Akibatnya, debat kandidat capres tidak membuat pemilih pemula bisa menentukan sikap untuk memilih presidennya. Beberapa diskusi saya dengan rekan-rekan mahasiswa, sampai sekarang mayoritas mereka belum menentukan sikap untuk memilih prsiden periode 2019-2024. Debat pertama yang diselenggarakan tidak berpengaruh terhadap pilihan politik generasi milenial.
Dalam sebuah diskusi, saya pernah melontarkan wacana golput. Peserta diskusi sekitar 20-25 orang. 80% sepakat dengan golput pada pemilu 2019. Alasannya sangat sederhana, kami tidak tau mana yang lebih baik. Dari alasan tersebut bisa dipahami bahwa dalam hati kecil mereka sebenarnya menginginkan pemimpin yang baik. Namun sangat disayangkan upaya tim pemenangan untuk mebuat citra baik capres masih belum bisa dipahami oleh pemilih pemula.
Diskusi berlanjut dengan 20% peserta yang telah menentukan sikap. Alasan peserta memilih pemimpin adalah dengan melihat kinerja petahana (pendukung 01) dan ingin perubahan Indonesia menjadi lebih baik (pendukung 02). Diskusi menjadi liar setelah kedua kelompok saling mencari sisi buruk dari kedua kandidat. Akhirnya saya sudahi dengan kalimat “pilihan kita, tanggung jawab kita”. Entah mengerti atau tidak maksud kalimat tersebut, peserta tersenyum dengan seribu makna.
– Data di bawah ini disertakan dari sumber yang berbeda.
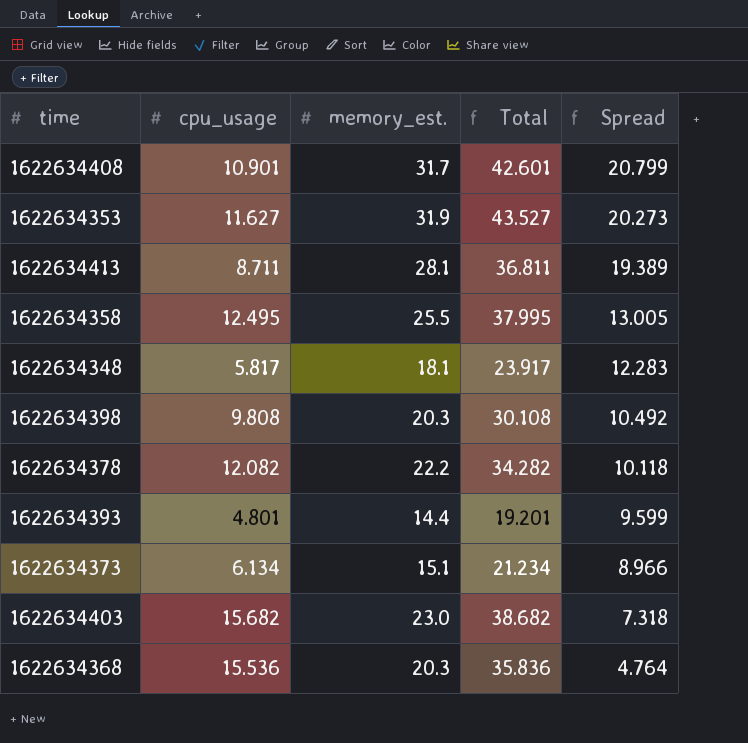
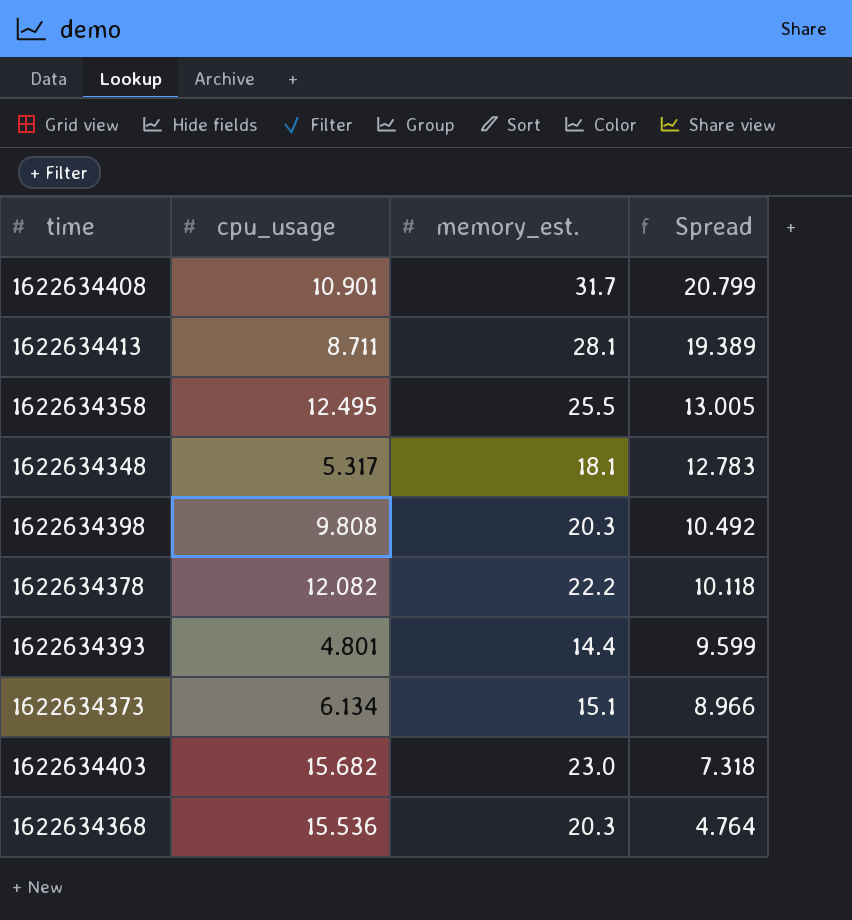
column Total | formula: [cpu_usage] + [memory_est.] -> none
row 1622634353: 11.627 | 31.9 | 43.527 | 20.273 -> none
1622634348 | cpu_usage: 5.817 -> 5.317
1622634348 | Spread: 12.283 -> 12.783

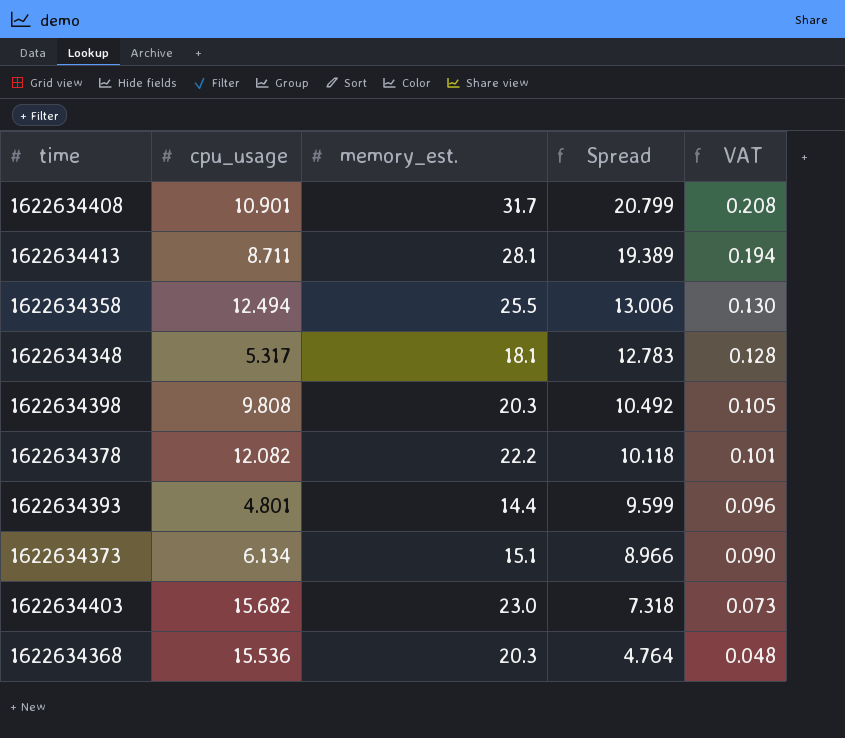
column VAT | formula: none -> [Spread] * 0.01
1622634358 | cpu_usage: 12.495 -> 12.494
1622634358 | Spread: 13.005 -> 13.006

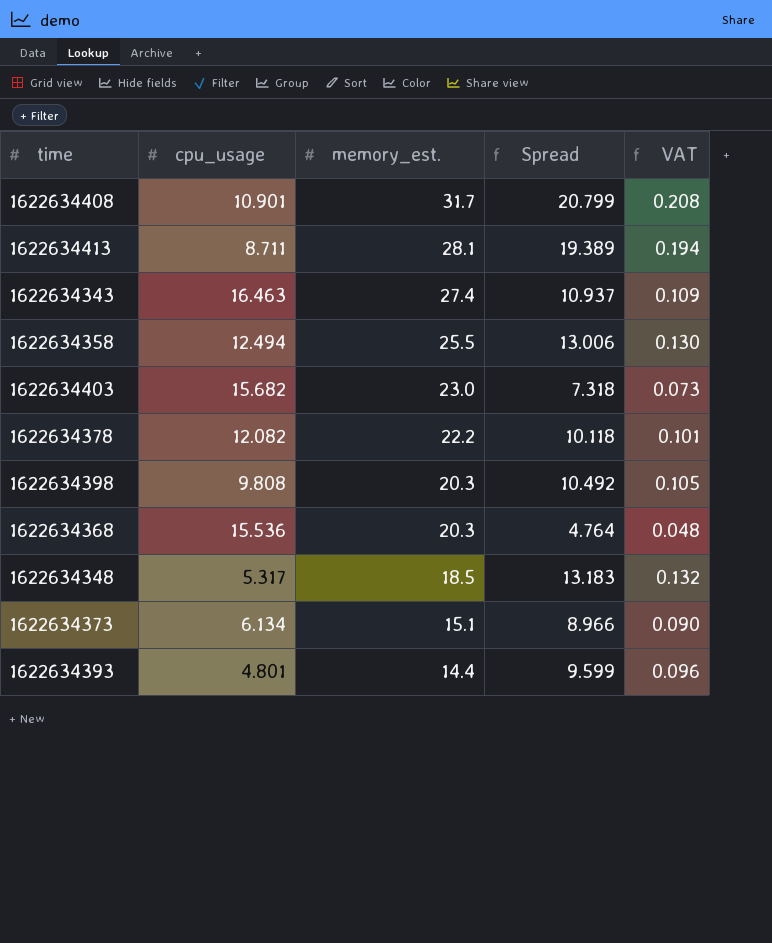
row order: Spread descending -> memory_est. descending
row 1622634343: none -> 16.463 | 27.4 | 10.937 | 0.109
1622634348 | memory_est.: 18.1 -> 18.5
1622634348 | Spread: 12.783 -> 13.183
1622634348 | VAT: 0.128 -> 0.132

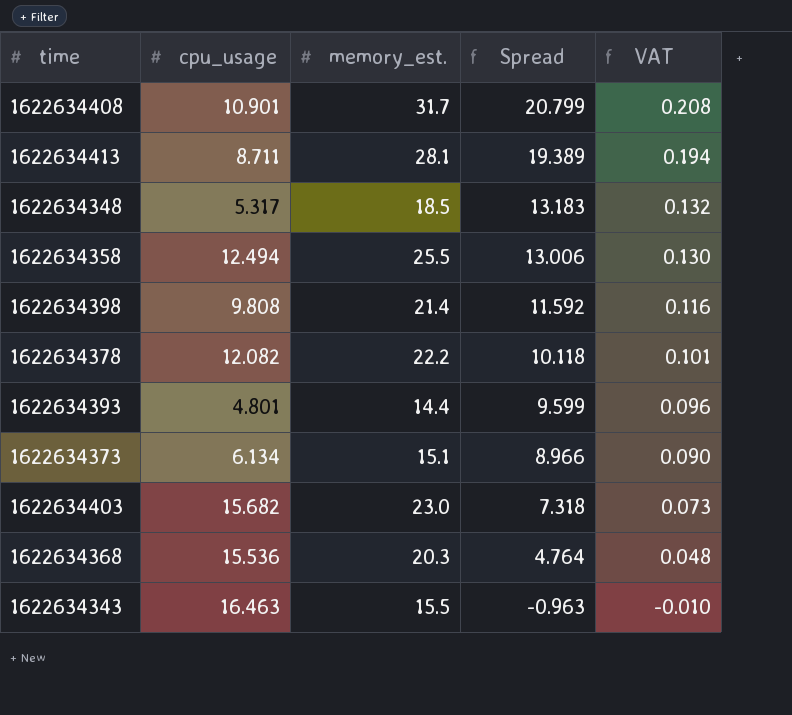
row order: memory_est. descending -> Spread descending
1622634398 | memory_est.: 20.3 -> 21.4
1622634398 | Spread: 10.492 -> 11.592
1622634398 | VAT: 0.105 -> 0.116
1622634343 | memory_est.: 27.4 -> 15.5
1622634343 | Spread: 10.937 -> -0.963
1622634343 | VAT: 0.109 -> -0.010

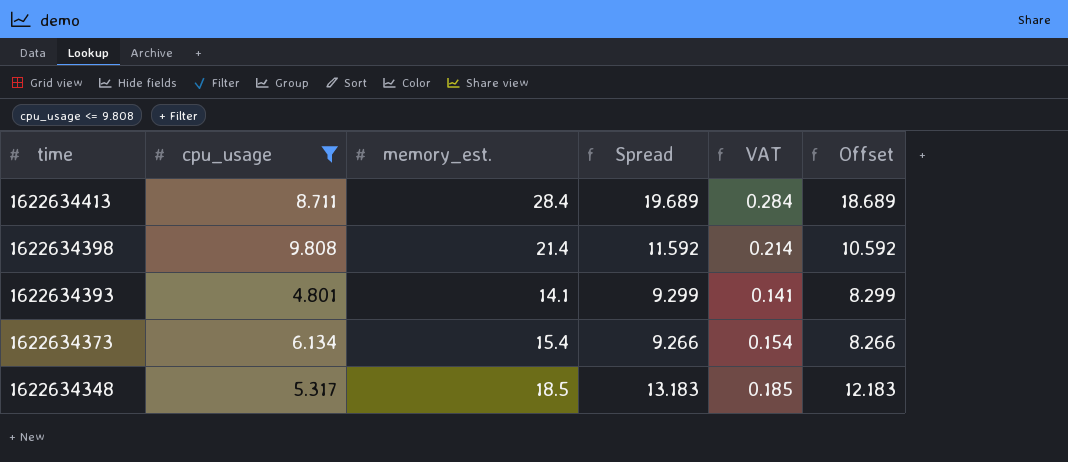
filter: none -> cpu_usage <= 9.808
row order: Spread descending -> time descending
column VAT | formula: [Spread] * 0.01 -> [memory_est.] * 0.01
column Offset | formula: none -> [Spread] - 1
1622634413 | memory_est.: 28.1 -> 28.4
1622634413 | Spread: 19.389 -> 19.689
1622634393 | memory_est.: 14.4 -> 14.1
1622634393 | Spread: 9.599 -> 9.299
1622634373 | memory_est.: 15.1 -> 15.4
1622634373 | Spread: 8.966 -> 9.266

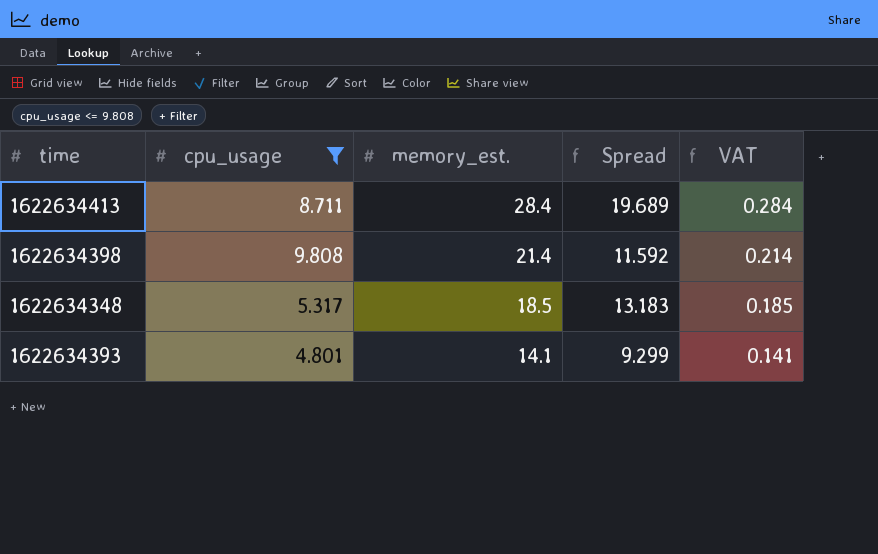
row order: time descending -> memory_est. descending
column Offset | formula: [Spread] - 1 -> none
row 1622634373: 6.134 | 15.4 | 9.266 | 0.154 | 8.266 -> none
Dari kasus diskusi tersebut, saya mengambil dua kesimpulan bahwa generasi milenial lebih cenderung menginginkan inovasi kampanye yang sifatnya kekinian seperti adu isi kemampuan berfikir. Ya paling tidak seperti Rocky Gerung dan Fachri Hamzah di media televisi swasta lah. Jika debar capres dilakukan seperti itu maka generasi milenial akan mudah menentukan pilihannya.
Apakah capres 01 dan 02 bisa berdebat seperti dua penggiat demokrasi itu? Entahlah, karakteristik kedua calon tidak menggambarkan cara berfikir seperti Gerung dan FH.
Pada akhirnya, generasi milenial yang menuntut pemimpin kreatif dan cerdas akan memilih untuk golput dan lebih memilih capres nomor urut 10.